# Data in this exercise

------------------------------

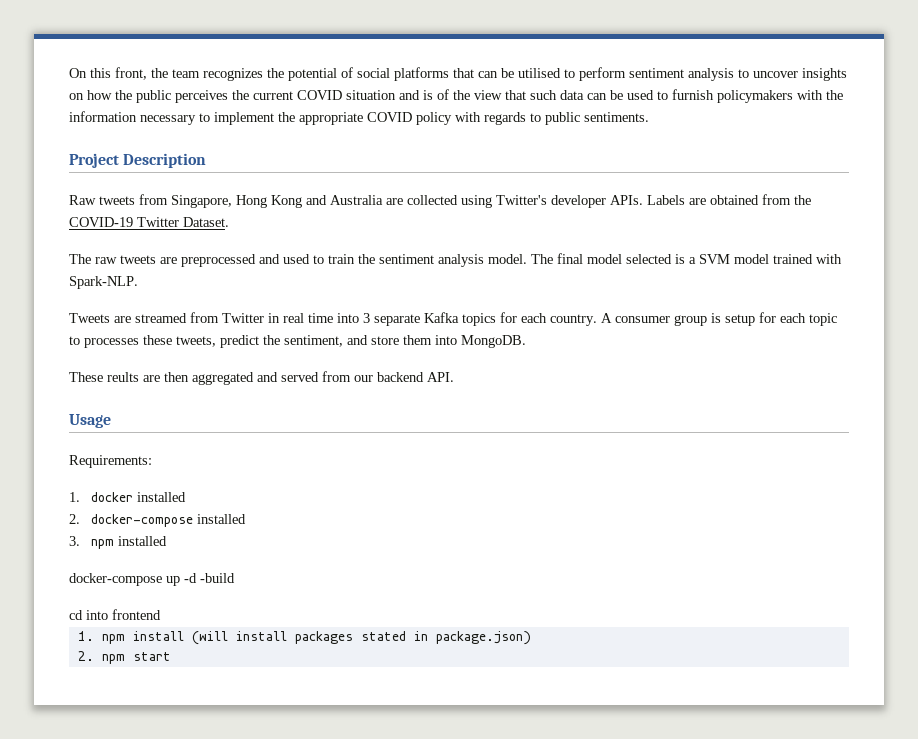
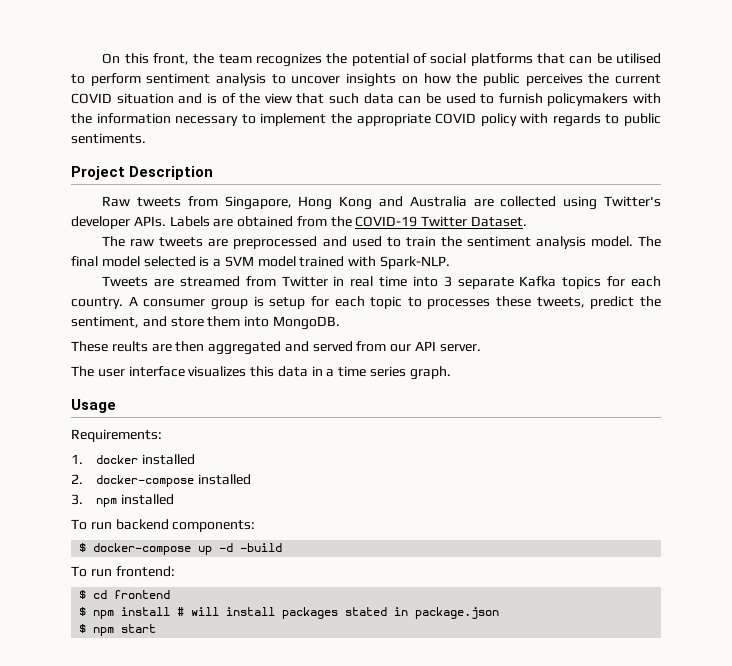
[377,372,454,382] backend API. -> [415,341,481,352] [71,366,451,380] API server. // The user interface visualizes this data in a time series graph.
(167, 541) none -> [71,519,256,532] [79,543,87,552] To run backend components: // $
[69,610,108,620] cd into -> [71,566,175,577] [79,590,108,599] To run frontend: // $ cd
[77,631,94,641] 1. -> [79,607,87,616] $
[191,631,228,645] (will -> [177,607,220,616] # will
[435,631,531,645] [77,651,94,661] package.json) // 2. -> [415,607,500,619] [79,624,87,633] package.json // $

------------------------------

# Work required
The reply must hold each line of the records verbatim and no pictures.

# Written answer
[377,372,454,382] backend API. -> [415,341,481,352] [71,366,451,380] API server. // The user interface visualizes this data in a time series graph.
(167, 541) none -> [71,519,256,532] [79,543,87,552] To run backend components: // $
[69,610,108,620] cd into -> [71,566,175,577] [79,590,108,599] To run frontend: // $ cd
[77,631,94,641] 1. -> [79,607,87,616] $
[191,631,228,645] (will -> [177,607,220,616] # will
[435,631,531,645] [77,651,94,661] package.json) // 2. -> [415,607,500,619] [79,624,87,633] package.json // $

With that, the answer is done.